*The task*
The lines to find are those in the entries that hold the word "Prerequisites"; copy every one of them.

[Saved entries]
********
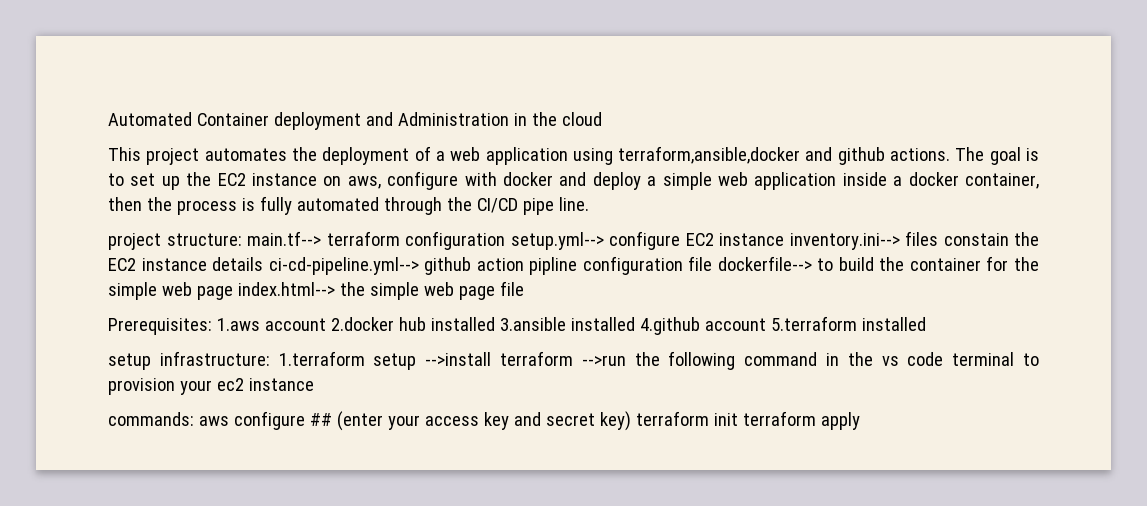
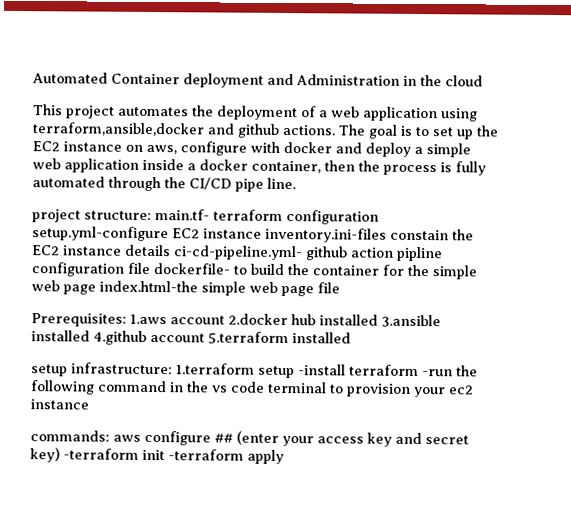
- project structure: main.tf--> terraform configuration setup.yml--> configure EC2 instance inventory.ini--> files constain the EC2 instance details ci-cd-pipeline.yml--> github action pipline configuration file dockerfile--> to build the container for the simple web page index.html--> the simple web page file
+ project structure: main.tf- terraform configuration setup.yml-configure EC2 instance inventory.ini-files constain the EC2 instance details ci-cd-pipeline.yml- github action pipline configuration file dockerfile- to build the container for the simple web page index.html-the simple web page file
- setup infrastructure: 1.terraform setup -->install terraform -->run the following command in the vs code terminal to provision your ec2 instance
+ setup infrastructure: 1.terraform setup -install terraform -run the following command in the vs code terminal to provision your ec2 instance
- commands: aws configure ## (enter your access key and secret key) terraform init terraform apply
+ commands: aws configure ## (enter your access key and secret key) -terraform init -terraform apply

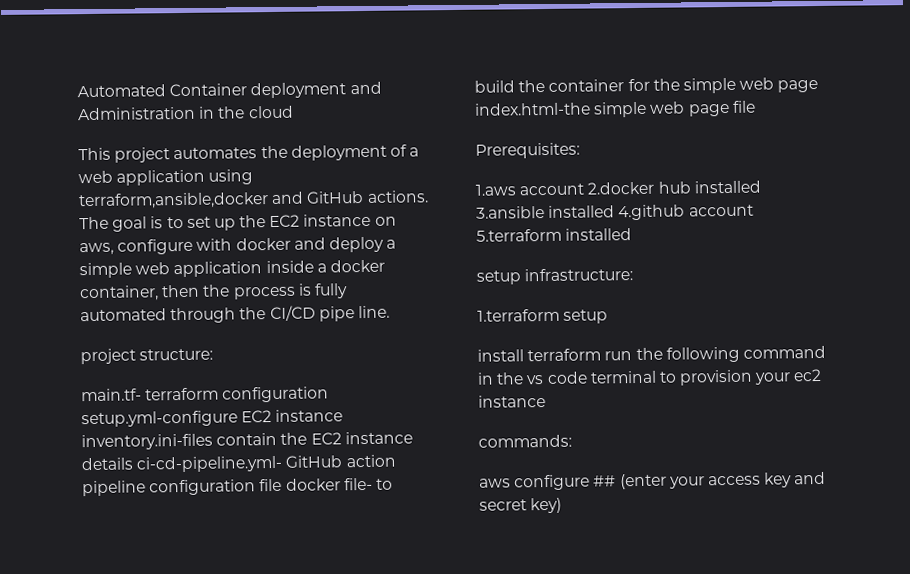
- This project automates the deployment of a web application using terraform,ansible,docker and github actions.
+ This project automates the deployment of a web application using terraform,ansible,docker and GitHub actions.
- project structure: main.tf- terraform configuration setup.yml-configure EC2 instance inventory.ini-files constain the EC2 instance details ci-cd-pipeline.yml- github action pipline configuration file dockerfile- to build the container for the simple web page index.html-the simple web page file
+ project structure:
+ main.tf- terraform configuration setup.yml-configure EC2 instance inventory.ini-files contain the EC2 instance details ci-cd-pipeline.yml- GitHub action pipeline configuration file docker file- to build the container for the simple web page index.html-the simple web page file
- Prerequisites: 1.aws account 2.docker hub installed 3.ansible installed 4.github account 5.terraform installed
+ Prerequisites:
+ 1.aws account 2.docker hub installed 3.ansible installed 4.github account 5.terraform installed
- setup infrastructure: 1.terraform setup -install terraform -run the following command in the vs code terminal to provision your ec2 instance
+ setup infrastructure:
+ 1.terraform setup
+ install terraform run the following command in the vs code terminal to provision your ec2 instance
- commands: aws configure ## (enter your access key and secret key) -terraform init -terraform apply
+ commands:
+ aws configure ## (enter your access key and secret key)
********
*Written solution*
- Prerequisites: 1.aws account 2.docker hub installed 3.ansible installed 4.github account 5.terraform installed
+ Prerequisites:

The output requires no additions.